Honestly, this would make Fedora almost instantly accessible via any  
number of web frameworks (e.g. Django, Rails, etc.) that have an ORM,  
vastly widening your potential developer base.  Instead of having to  
learn some cumbersome client library that breaks every time the core  
developers change their API (yes, that's a comment on the REST API's  
lack of stability so far (and yes, I know it has been in beta, but  
it's still been a point of pain)), a developer can just point their  
framework of choice at the DB and away they go.  Big win all around  
from my perspective.

Regards,

---Peter
On Oct 26, 2009, at 8:14 AM, Gert Schmeltz Pedersen wrote:

> Have you tried to use Fedora GSearch? I do not think that a  
> relational database search nor an xml database search perform better  
> than GSearch with Lucene or Solr.
>
> Cheers,
> Gert
>
>> -----Original Message-----
>> From: Asger Askov Blekinge [mailto:a...@statsbiblioteket.dk]
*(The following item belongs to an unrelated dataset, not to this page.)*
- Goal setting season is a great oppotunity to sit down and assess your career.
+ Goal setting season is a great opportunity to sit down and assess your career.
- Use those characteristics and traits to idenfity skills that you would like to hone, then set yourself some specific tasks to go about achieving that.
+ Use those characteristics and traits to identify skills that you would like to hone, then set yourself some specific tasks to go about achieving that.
>> Sent: Monday, October 26, 2009 12:47 PM
>> To: Lodewijk Bogaards
>> Cc: Fedora commons developers
>> Subject: Re: [Fedora-commons-developers] Custom database module for
>> Fedora
>>
>> Hi
>>
>> 10 days and no replies. That's not nice of people. So here I go.
>>
>> I think I can follow the design you propose, even though I am not
>> really
>> into the database code part of Fedora.
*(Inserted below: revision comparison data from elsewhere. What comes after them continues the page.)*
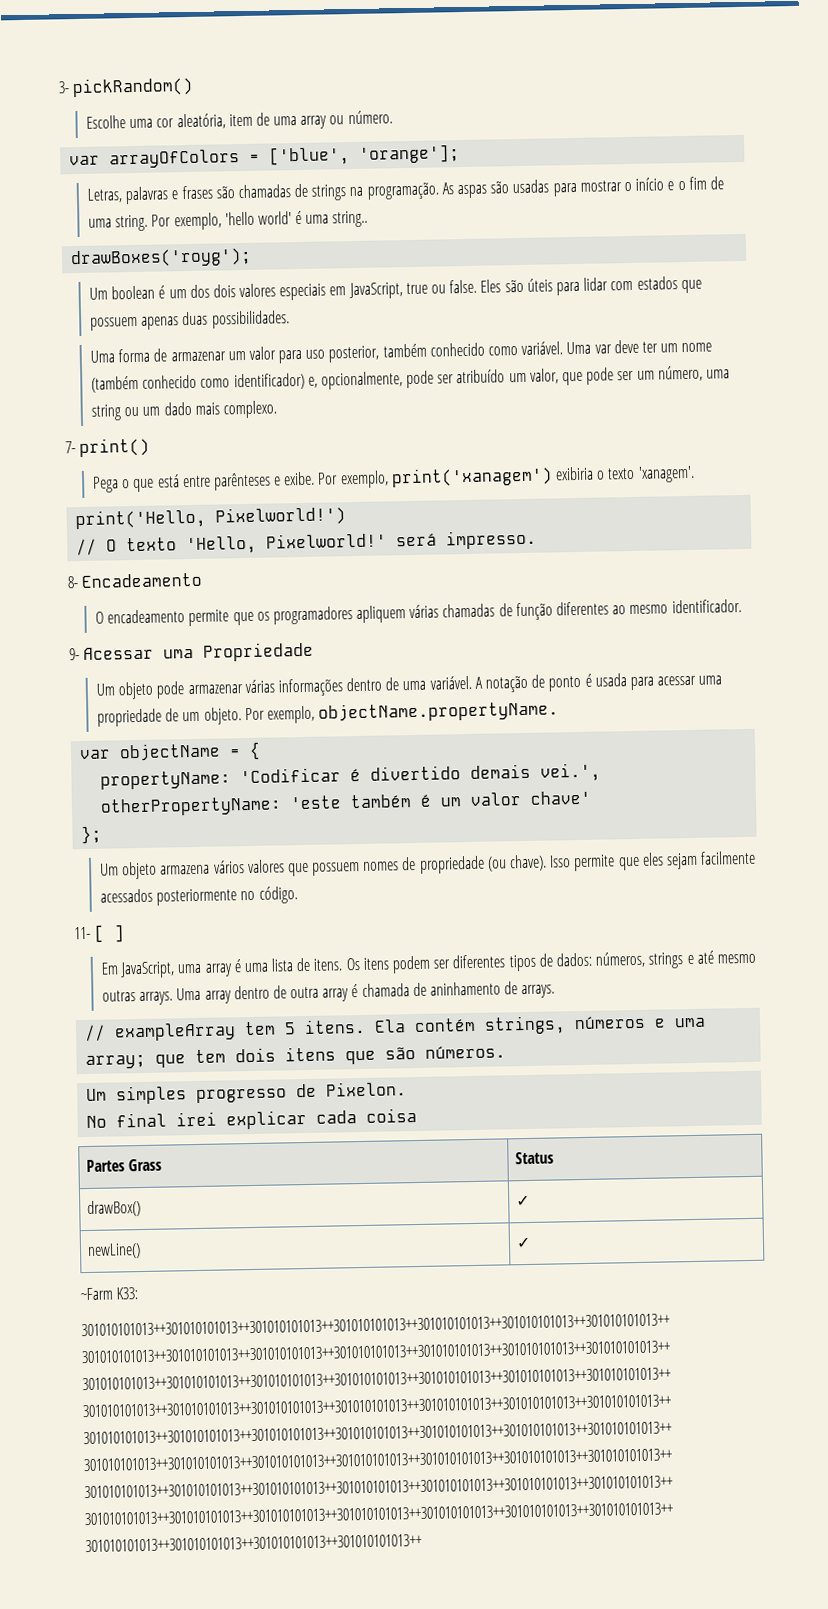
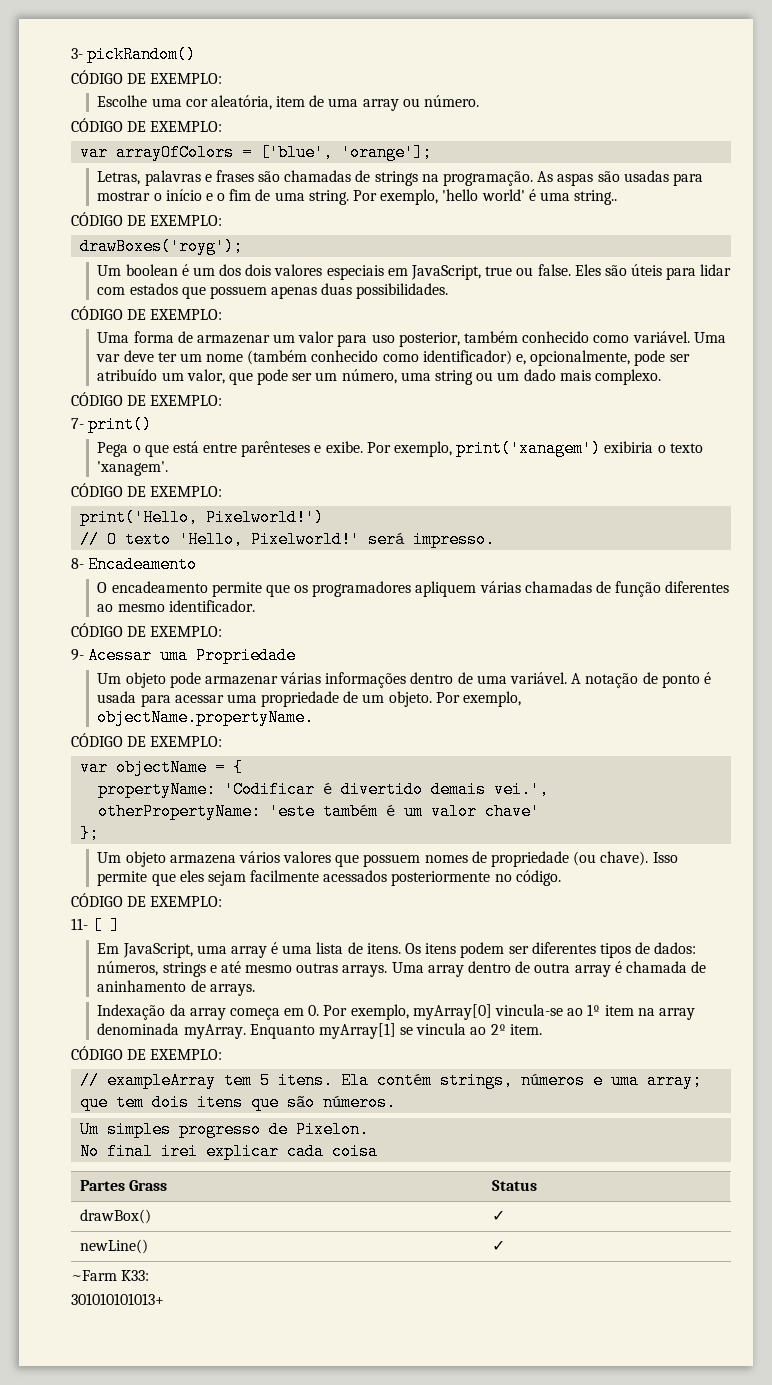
  3- pickRandom()
+ CÓDIGO DE EXEMPLO:
  Escolhe uma cor aleatória, item de uma array ou número.
+ CÓDIGO DE EXEMPLO:
  Por exemplo, 'hello world' é uma string..
+ CÓDIGO DE EXEMPLO:
  Eles são úteis para lidar com estados que possuem apenas duas possibilidades.
+ CÓDIGO DE EXEMPLO:
  Uma var deve ter um nome (também conhecido como identificador) e, opcionalmente, pode ser atribuído um valor, que pode ser um número, uma string ou um dado mais complexo.
+ CÓDIGO DE EXEMPLO:
  Por exemplo, print('xanagem') exibiria o texto 'xanagem'.
+ CÓDIGO DE EXEMPLO:
  O encadeamento permite que os programadores apliquem várias chamadas de função diferentes ao mesmo identificador.
+ CÓDIGO DE EXEMPLO:
  Por exemplo, objectName.propertyName.
+ CÓDIGO DE EXEMPLO:
  Isso permite que eles sejam facilmente acessados posteriormente no código.
+ CÓDIGO DE EXEMPLO:
+ Indexação da array começa em 0. Por exemplo, myArray[0] vincula-se ao 1º item na array denominada myArray. Enquanto myArray[1] se vincula ao 2º item.
+ CÓDIGO DE EXEMPLO:
- 301010101013++301010101013++301010101013++301010101013++301010101013++301010101013++301010101013++ 301010101013++301010101013++301010101013++301010101013++301010101013++301010101013++301010101013++ 301010101013++301010101013++301010101013++301010101013++301010101013++301010101013++301010101013++ 301010101013++301010101013++301010101013++301010101013++301010101013++301010101013++301010101013++ 301010101013++301010101013++301010101013++301010101013++301010101013++301010101013++301010101013++ 301010101013++301010101013++301010101013++301010101013++301010101013++301010101013++301010101013++ 301010101013++301010101013++301010101013++301010101013++301010101013++301010101013++301010101013++ 301010101013++301010101013++301010101013++301010101013++301010101013++301010101013++301010101013++ 301010101013++301010101013++301010101013++301010101013++
+ 301010101013+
>> To retell it, so you can check my understanding: There is some config
>> in
>> DefaultDOManager.dbspec that determines which part of a fedora object
>> is
>> cached in the database. You amend that config, so that the user can
>> provide a config file, so that additional content is cached.
>> That's all there is, right?
>>
>> I am not against the idea, but I consider it a stopgap measure.
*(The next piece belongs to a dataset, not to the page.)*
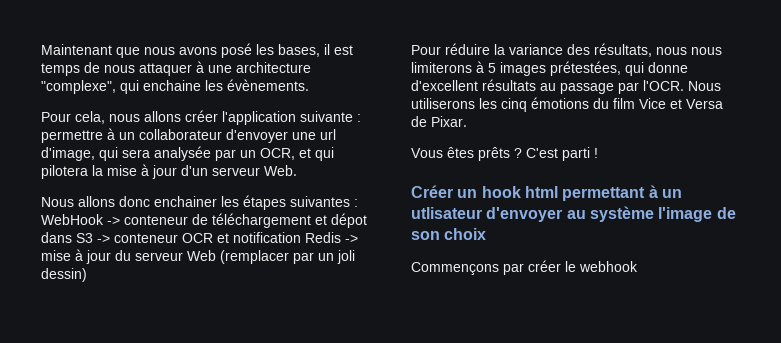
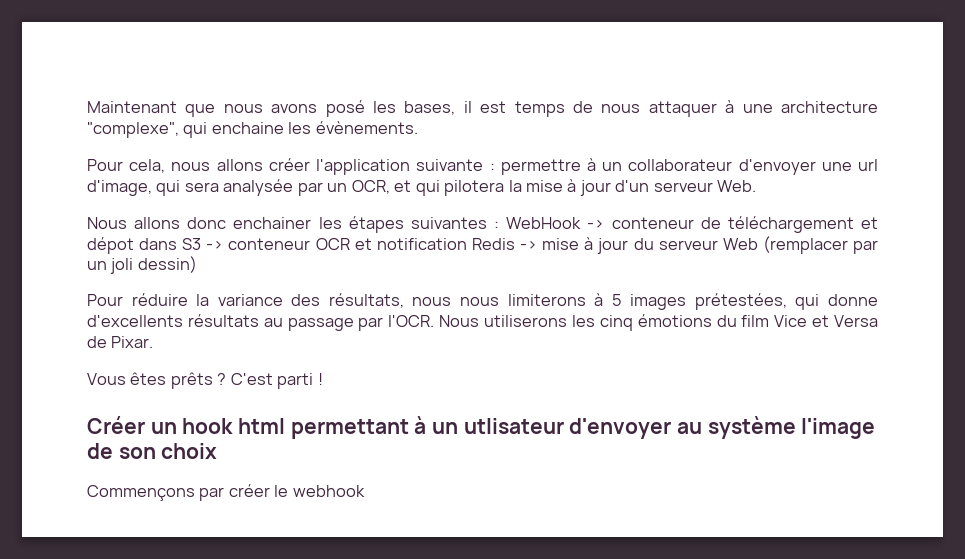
- Pour réduire la variance des résultats, nous nous limiterons à 5 images prétestées, qui donne d'excellent résultats au passage par l'OCR.
+ Pour réduire la variance des résultats, nous nous limiterons à 5 images prétestées, qui donne d'excellents résultats au passage par l'OCR.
>> The problem you outline is that actually querying the foxml files  
>> is to
>> slow in the fedora design. You want a faster way to access the
>> contents,
>> and thus you propose to store it in a database. So far I agree, the
>> fedora backend is not fast for small queries (as the entire object is
>> parsed for any query), and some indexed frontend is sometimes  
>> required.
>> Now, I do not know the performance of the various open source xml
>> databases, but it sounds radically simpler to store/backup the foxml
>> objects in an xml database, than writing complex expressions for
>> mapping
>> selected parts to a relational database.
>>
>> Having such an database, which could either be a cache of the foxml
>> files, or the primary store for the foxml files would allow fast
>> queries
>> about properties on the objects or datastreams. This should  
>> probably be
>> the design we work towards, but your idea could easily serve as a
>> current way of doing database integration while we have no xml
>> database.
>>
>> Regards
>>
>>
>> On Fri, 2009-10-16 at 20:32 +0200, Lodewijk Bogaards wrote:
>>> Hi,
>>>
>>> For speed reasons we wanted a database that contains the same
>> information
>>> Fedora contains. I have emailed before (subject: gDatabase) that I
>> figured
>>> that Fedora already has a feature to do so, for the dublin core and
>> some
>>> other digital object properties, and that with some work Fedora can
>> be made
>>> to keep the database synchronized for its user-made XML data as  
>>> well.
>>> Currently I have this working within Fedora.
>>>
>>> I am sending you the source which was made on top of the Fedora  
>>> 3.2.1
>> source
>>> release, an example foxml and database schema.
>>>
>>> The idea is that DefaultDOManager.dbspec is extended with this line:
>>>
>>>    <include href="server/config/custom-db.xml" />
>>>
>>> Then in that file under the Fedora home dir you can put your own
>> database
>>> schema, which is an extension of the database schema used in the
>> dbspec
>>> file.
>>>
>>> Columns get their data by value getters. Currently I have  
>>> implemented
>> one
>>> value getter that uses an xPath query to get a value. This value
>> getting
>>> code does not necessarily run for all digital objects. It is  
>>> possible
>> to
>>> choose a content model and/or datastream id that must be present for
>> the
>>> tables to be updated by the digital object. Here is an example of
>> table with
>>> a column:
>>>
>>> <table name="easyFiles" contentModel="info:fedora/fedora-
>> system:easyfile"
>>> datastreamId="file">
>>>
>>> <column name="filename" type="varchar(256)" notNull="true"
>> index="filename"
>>> default="-">
>>>  <value delimiterType="row" delimiter=",">
>>>    <valuegetter type="xPath" xPath="//easyfile:filename"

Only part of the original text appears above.